Socially stratified societies, including modern American and European society, consist of farmers who produce food, plus non-farmers such as bureaucrats and soldiers who do not produce food but merely consume the food grown by the farmers and are in effect parasites on farmers. Hence in any stratified society the farmers must grow enough surplus food to meet not only their own needs but also those of the other consumers. The number of non-producing consumers that can be supported depends on the society’s agricultural productivity. In the United States today, with its highly efficient agriculture, farmers make up only 2% of our population, and each farmer can feed on the average 125 other people (American non-farmers plus people in export markets overseas). Ancient Egyptian agriculture, although much less efficient than modern mechanized agriculture, was still efficient enough for an Egyptian peasant to produce five times the food required for himself and his family.
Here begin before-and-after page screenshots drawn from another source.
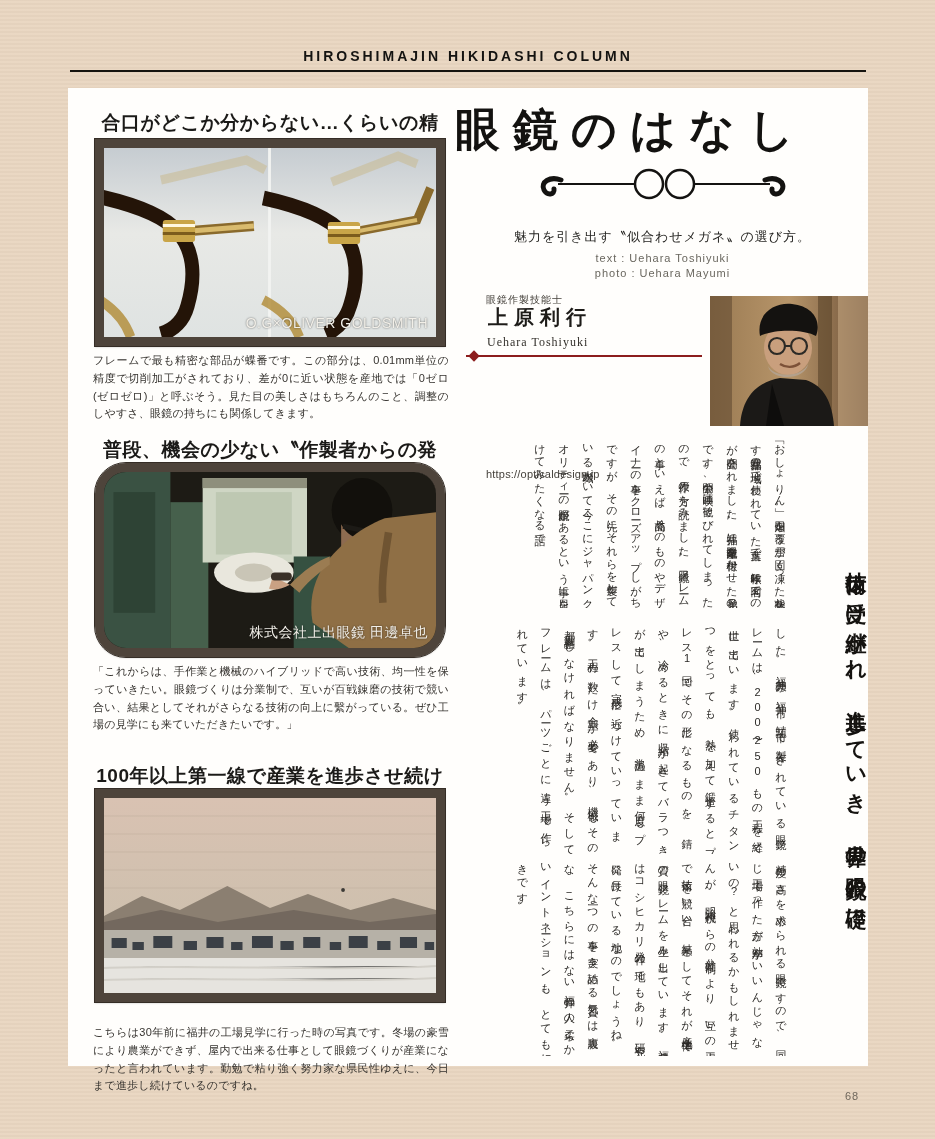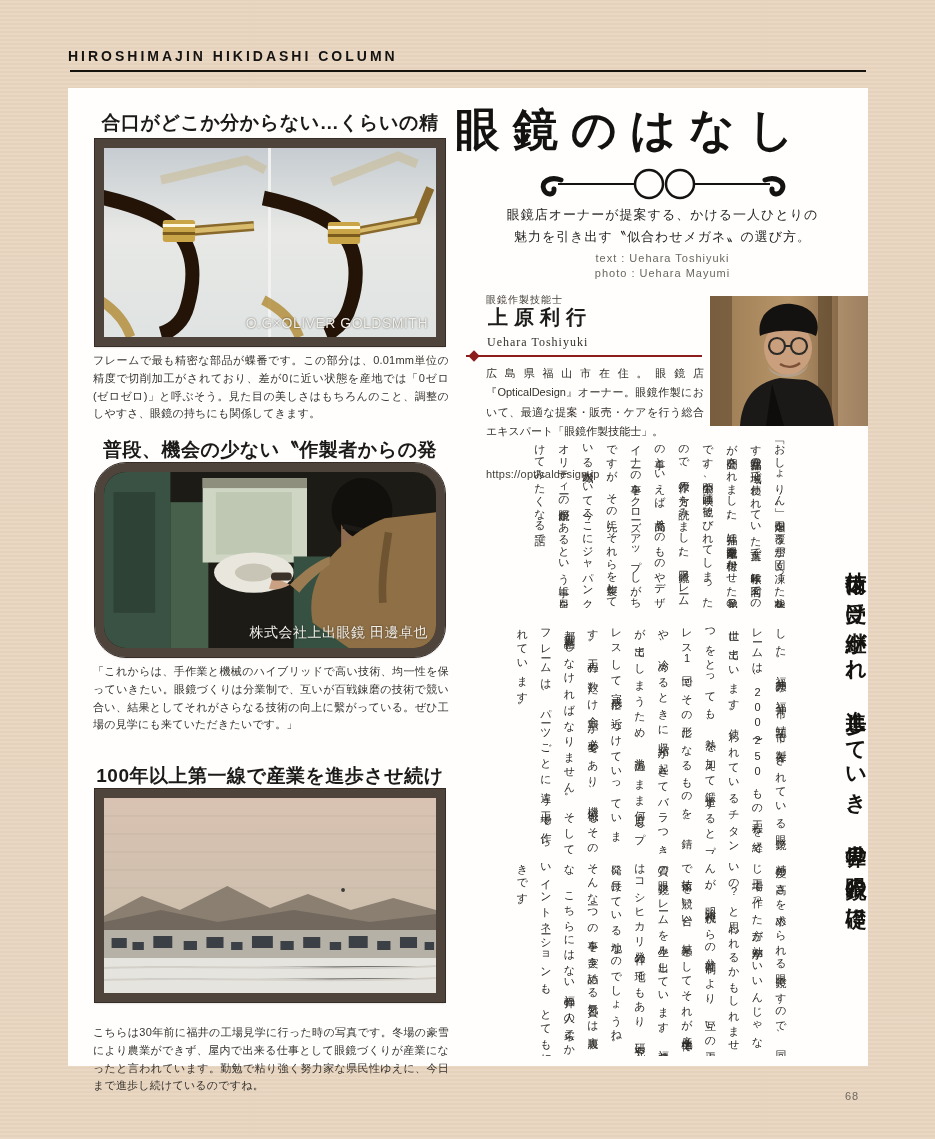--- a/index.html
+++ b/index.html
@@ -18,7 +18,7 @@
   }
   
   .mag-header {
-    position:absolute; left:68px; top:48px; width:800px; text-align:left;
+    position:absolute; left:68px; top:48px; width:800px; text-align:center;
     font-size:14px; font-weight:800; letter-spacing:3px; color:#141311;
   }
   .mag-rule { position:absolute; left:70px; top:70px; width:796px; height:2px; background:#16140f; }

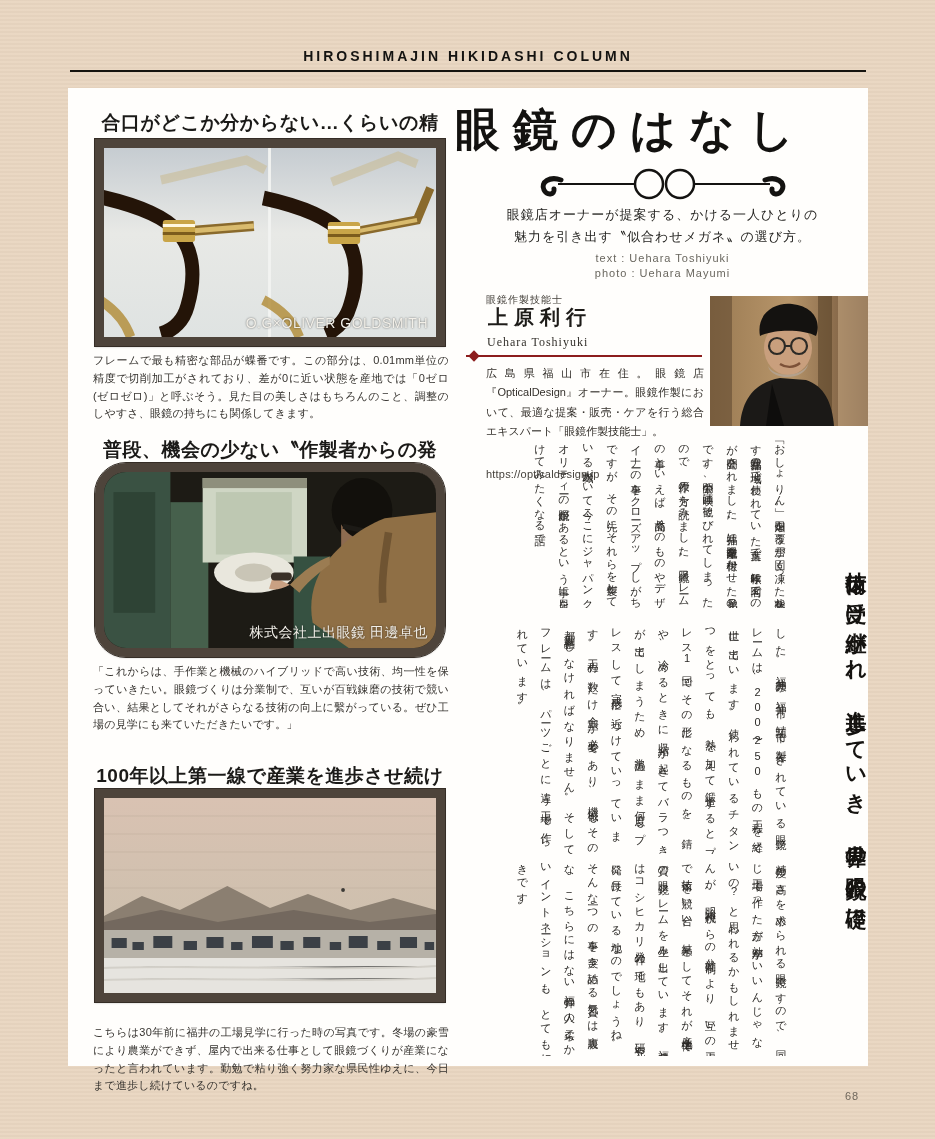--- a/index.html
+++ b/index.html
@@ -242,7 +242,6 @@
     <path d="M33 12 C22 8 12 14 16 22 C19 28 27 27 26 21" fill="none" stroke="#141311" stroke-width="5" stroke-linecap="round"></path>
     <path d="M237 12 C248 8 258 14 254 22 C251 28 243 27 244 21" fill="none" stroke="#141311" stroke-width="5" stroke-linecap="round"></path>
   </svg>
-  <div class="subtitle st1">眼鏡店オーナーが提案する、かける一人ひとりの</div>
   <div class="subtitle st2">魅力を引き出す〝似合わせメガネ〟の選び方。</div>
   <div class="credits cr1">text : Uehara Toshiyuki</div>
   <div class="credits cr2">photo : Uehara Mayumi</div>

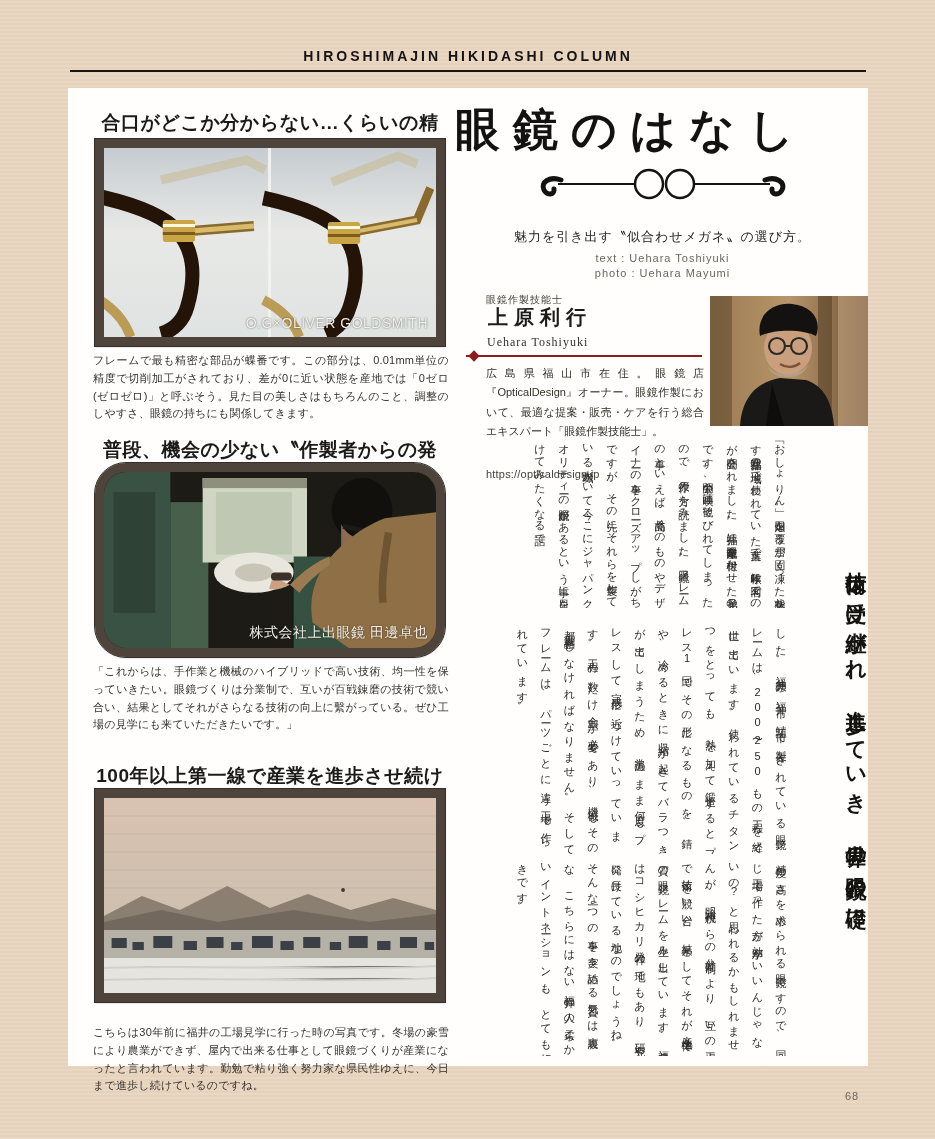--- a/index.html
+++ b/index.html
@@ -250,7 +250,6 @@
   <div class="profile-name">上原利行</div>
   <div class="profile-roman">Uehara Toshiyuki</div>
   <div class="profile-rule"></div>
-  <div class="profile-bio">広島県福山市在住。眼鏡店『OpticalDesign』オーナー。眼鏡作製において、最適な提案・販売・ケアを行う総合エキスパート「眼鏡作製技能士」。</div>
   <div class="profile-url">https://opticaldesign.jp</div>
   <div class="portrait">
     <svg viewBox="0 0 158 130" preserveAspectRatio="none">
But a Maya peasant could produce only twice the needs of himself and his family. At least 70% of Maya society consisted of peasants. That’s because Maya agriculture suffered from several limitations.
First, it yielded little protein. Corn, by far the dominant crop, has a lower protein content than the Old World staples of wheat and barley. The few edible domestic animals already mentioned included no large ones and yielded much less meat than did Old World cows, sheep, pigs, and goats. The Maya depended on a narrower range of crops than did Andean farmers (who in addition to corn also had potatoes, high-protein quinoa, and many other plants, plus llamas for meat), and much narrower again than the variety of crops in China and in western Eurasia.